Becoming a PA and opening a medical clinic could have been the end of Osoego's journey, but he decided he still wanted to do more for people; In addition to running a clinic, Osoego also mentors students.

His first "mentee" was Raymond Okolo. Okolo also came to Jefferson City from Nigeria and wanted to go into medicine, similar to Osoego. The two met at a barbershop in 2019, where Osoego introduced Okolo to the PA profession and its possibilities.

Okolo was fascinated by the profession and Osoego took him under his wing. Okolo was actually at the grand opening of Innovative Medical Clinic and shadowed Osoego as he worked with patients.

"It was kind of cool to explain some of the things we do, the reasons we were getting the labs we were getting and just kind of watching the same kind of childlike wonderment that I had when I first came to see what a PA could do.
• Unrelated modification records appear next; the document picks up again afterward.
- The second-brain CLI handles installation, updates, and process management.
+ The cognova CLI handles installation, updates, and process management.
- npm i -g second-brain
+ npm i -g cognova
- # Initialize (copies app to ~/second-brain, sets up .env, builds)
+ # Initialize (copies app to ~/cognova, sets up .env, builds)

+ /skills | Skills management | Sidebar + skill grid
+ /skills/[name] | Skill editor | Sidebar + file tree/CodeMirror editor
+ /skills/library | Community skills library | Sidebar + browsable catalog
It was cool to see it from the other perspective, from the perspective of him looking at me," Osoego said.

Other than Okolo, who is now pursuing his own PA education, Osoego has a few students he's actively mentoring. He said he's currently working on something in the background that will significantly help Black students, but couldn't say more yet.
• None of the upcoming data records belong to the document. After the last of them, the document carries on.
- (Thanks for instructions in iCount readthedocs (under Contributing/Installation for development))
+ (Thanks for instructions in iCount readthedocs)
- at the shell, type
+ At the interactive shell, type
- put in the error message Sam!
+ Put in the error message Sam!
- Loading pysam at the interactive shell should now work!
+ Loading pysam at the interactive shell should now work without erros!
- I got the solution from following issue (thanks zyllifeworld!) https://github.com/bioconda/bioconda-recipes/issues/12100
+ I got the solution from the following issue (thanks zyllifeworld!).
He said he wants to inspire everyone, but especially wants to inspire Black students because of the health disparities present in many Black communities.

For people who want to become PAs or for a PA who wants to open their own clinic, Osoego said to "just do the work."

"It is possible," Osoego said. "You can become a PA, you can own your own clinic. You just have to do your due diligence and find a collaborative physician who is very receptive to the idea of a PA owning a clinic, somebody that you trust and who trusts you as well, somebody you can work well with."

On the business side, he recommended looking into the Small Business Development Center. He specifically said to reach out to Lauren Carter, whether you're wanting to open a clinic or another business.

"I've always wanted to do something in medicine. There was no other path for me. My grandfather and his grandfather, they were all natural healers. Since I was a kid, I've always been fascinated with curing disease and talking to people, getting to know them.

"One of the things people forget is medicine is both science and art," he said. "You have to talk to patients to get the information and then use your knowledge to make sense of what that patient is telling you. So one of the reasons I became a PA is to help -- it sounds so cliche, but it is true -- just to help people."